■ Problem details: Find the word "style" in the listing below. Copy every line that has it.

___ Dataset content

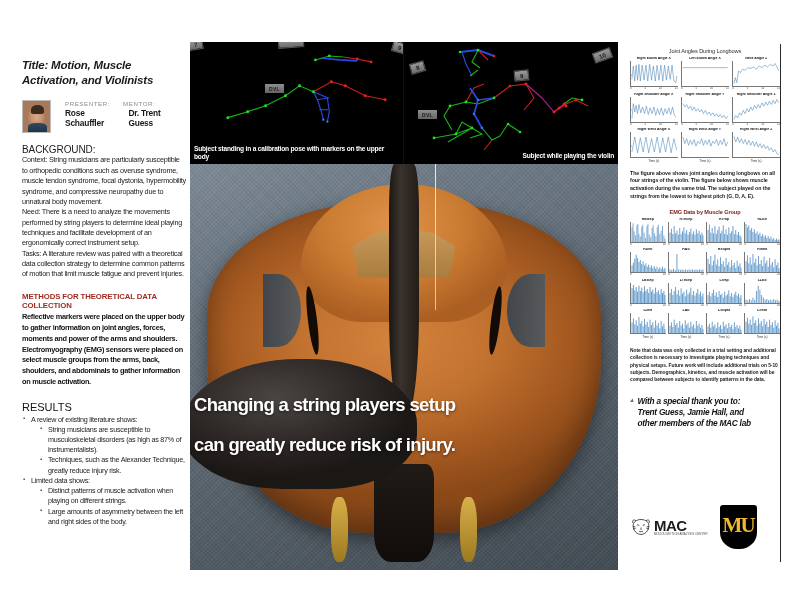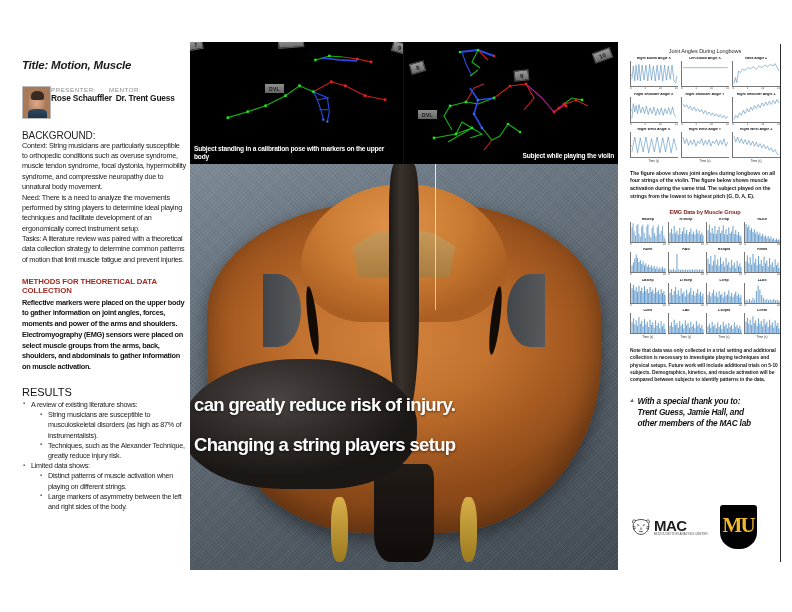--- a/index.html
+++ b/index.html
@@ -13,21 +13,21 @@
 
   
   .left-col {
     position: absolute; left: 22px; top: 58px; width: 164px; height: 500px;
   }
   .poster-title {
     font-size: 11.5px; font-weight: bold; font-style: italic;
     color: #1a1a1a; line-height: 1.28; letter-spacing: -0.2px;
   }
   .presenter-block {
-    margin-top: 13px; display: flex; align-items: flex-start; gap: 0;
+    margin-top: 13px; display: flex; align-items: flex-start; gap: 14px;
   }
   .headshot {
     width: 29px; height: 33px; flex: 0 0 29px;
     background:
       radial-gradient(ellipse 9px 11px at 50% 52%, #d8a98c 0%, #c4916f 65%, #a87a59 100%),
       linear-gradient(175deg, #6c7f4e 0%, #7e8f5a 40%, #4d6038 100%);
     border: 0.5px solid #bbb; position: relative; overflow: hidden;
   }
   .headshot::after {
     content:''; position:absolute; left:5px; bottom:0; width:19px; height:9px;
@@ -248,20 +248,21 @@
   }
 </style>
 </head>
 <body>
 
 <div id="poster">
 
   <div class="left-col">
     <div class="poster-title">
       <div>Title: Motion, Muscle</div>
+      <div>Activation, and Violinists</div>
     </div>
 
     <div class="presenter-block">
       <div class="headshot"></div>
       <div class="names">
         <div class="name-labels">
           <span class="lbl-small">PRESENTER:</span>
           <span class="lbl-small">MENTOR:</span>
         </div>
         <div class="name-vals">
@@ -288,21 +289,21 @@
         <span>A review of existing literature shows:</span>
         <ul class="lv2">
           <li>String musicians are susceptible to musculoskeletal disorders (as high as 87% of instrumentalists).</li>
           <li>Techniques, such as the Alexander Technique, greatly reduce injury risk.</li>
         </ul>
       </li>
       <li>
         <span>Limited data shows:</span>
         <ul class="lv2">
           <li>Distinct patterns of muscle activation when playing on different strings.</li>
-          <li>Large markers of asymmetry between the left and right sides of the body.</li>
+          <li>Large amounts of asymmetry between the left and right sides of the body.</li>
         </ul>
       </li>
     </ul>
   </div>
 
   <div class="center-col">
 
     <div class="mocap-row">
 
       <div class="mocap">
@@ -415,22 +416,22 @@
           <i style="left:34%"></i>
           <i style="left:62%"></i>
           <i style="left:90%"></i>
       </div>
       <div class="v-neck"></div>
       <div class="v-tailpiece"></div>
       <div class="v-peg-l"></div>
       <div class="v-peg-r"></div>
       <div class="v-chinrest"></div>
       <div class="v-quote">
+        <div>Changing a string players setup</div>
         <div>can greatly reduce risk of injury.</div>
-        <div>Changing a string players setup</div>
       </div>
     </div>
   </div>
 
   <div class="divider"></div>
 
   <div class="right-col">
 
     <div>
       <div class="fig-title">Joint Angles During Longbows</div>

______

■ Result of the exercise:
     font-size: 11.5px; font-weight: bold; font-style: italic;
 </style>
           <i style="left:34%"></i>
           <i style="left:62%"></i>
           <i style="left:90%"></i>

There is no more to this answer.